4 Responses to "Discussing Kieslowski’s Decalogue X"

  1. It’s been quite a journey, Elijah. Revisiting these films with you and other faithful commenters has greatly enhanced the experience. I wish I could process every movie I watched this way!

    As for Decalogue X, it was a bit jarring at first to realize that this was, indeed, a comedy. And a very funny one. There have been instances of dry wit throughout The Decalogue, but here the laughs were at the fore: the dog that you mentioned; the ring of elaborate keys the brothers must work through to get into their father’s apartment; Jerzy Stuhr’s comically sad smile as the older brother, which painfully stretches as his paranoia intensifies. And in general the way this works somewhat as a parody of an espionage film, as the brothers find themselves enmeshed in the secretive, stamp-collecting subculture (I love the spy shot from behind a tree in the park).

    Is it a bit morally simplistic, presenting these brothers as clowns of covetousness? Perhaps, yet it was no less potent for me as an exploration of the moral dilemmas the Ten Commandments are meant to address. (You’re absolutely correct about Letterboxd: I must confess a silly sort of pride in looking back at my diary, even as I covet the diaries of those who’ve managed to see more than me in a given year.) There may not be as much shading or nuance to Decalogue X as there was in previous installments, but I attribute that to the fact that Kieslowski is working in a straight comedy style here, one not always given to sophistication.

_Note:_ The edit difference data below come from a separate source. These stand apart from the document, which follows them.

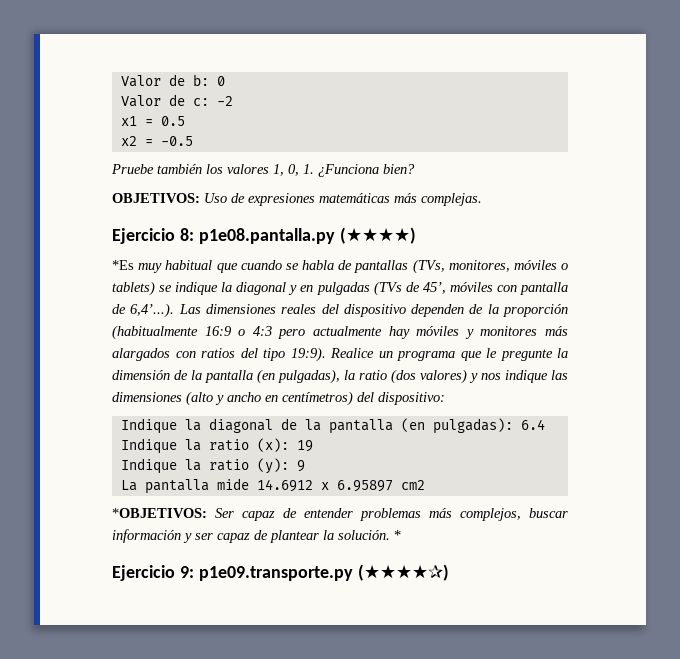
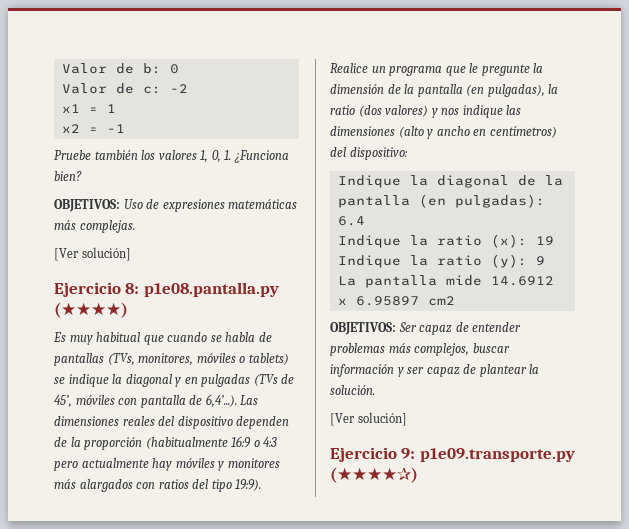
- x1 = 0.5
+ x1 = 1
- x2 = -0.5
+ x2 = -1
  OBJETIVOS: Uso de expresiones matemáticas más complejas.
+ [Ver solución]
- *Es muy habitual que cuando se habla de pantallas (TVs, monitores, móviles o tablets) se indique la diagonal y en pulgadas (TVs de 45’, móviles con pantalla de 6,4’...). Las dimensiones reales del dispositivo dependen de la proporción (habitualmente 16:9 o 4:3 pero actualmente hay móviles y monitores más alargados con ratios del tipo 19:9).
+ Es muy habitual que cuando se habla de pantallas (TVs, monitores, móviles o tablets) se indique la diagonal y en pulgadas (TVs de 45’, móviles con pantalla de 6,4’...). Las dimensiones reales del dispositivo dependen de la proporción (habitualmente 16:9 o 4:3 pero actualmente hay móviles y monitores más alargados con ratios del tipo 19:9).
- *OBJETIVOS: Ser capaz de entender problemas más complejos, buscar información y ser capaz de plantear la solución. *
+ OBJETIVOS: Ser capaz de entender problemas más complejos, buscar información y ser capaz de plantear la solución.
+ [Ver solución]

    Or perhaps there is a layer we’re missing. The one element I’m still pondering is something the brothers are told early on, when they’re visited by a dealer who first explains to them how much their father’s collection is worth. He sees the greed rise in their eyes and then says, “It would be a crime to dissipate somebody’s life.” It’s worth noting that after this point, the brothers seek not to make money from the collection, but to complete it. Is this simply another form of covetousness – of wanting something simply because it will then mean no one else can have it – or is something else going on here?

    by Josh Larsen on Dec 22nd, 2014 at 6:22 am
  2. However simplistic this installment is (and I think it is, though obvious may be a better word) I still found the final shot a very nice punctuation mark to the series. That is one of things I so appreciate about Kieslowski—he can find emotion in all sorts of seemingly banal or contrived situations. I have to wonder if the final image of the two brothers laughing over the absurdity of their situation is K’s way of saying we needn’t talk it all too seriously.

    by Jeremy Doan on Dec 22nd, 2014 at 12:49 pm
  3. Elijah Davidson's avatar

    That line stuck with me too, Josh. I took it with a touch of irony though, because the father had already wasted the life he could have had with his sons by being consumed with his desire to collect the stamps. He had already dissipated. The real crime was how the father was distant from his family.

    I was overjoyed Kieslowski ended the series that way, too, Jeremy. I found it understated and rich just like the whole series.

    by Elijah Davidson on Dec 24th, 2014 at 7:59 am
  4. The perfect ending to this fantastically wonderful series.  The brothers laughing at the end, at the ultimate absurdity of it their ‘enterprise’ - which indeed was covetousness only in that they wanted to complete the collection, to the extent the brother gave up his kidney! (talk about dedication to goal), not to sell it but to have and to love it? is my take.  Like the contortionist in the earlier episode where stamp collector father “Root” makes a cameo, we are invited to ponder that taking life seriously is important but equally to realize that there is always the time for laughing (at ourselves).  This is the magic of Nothing, in its capacity of Sufficient Fullfillment.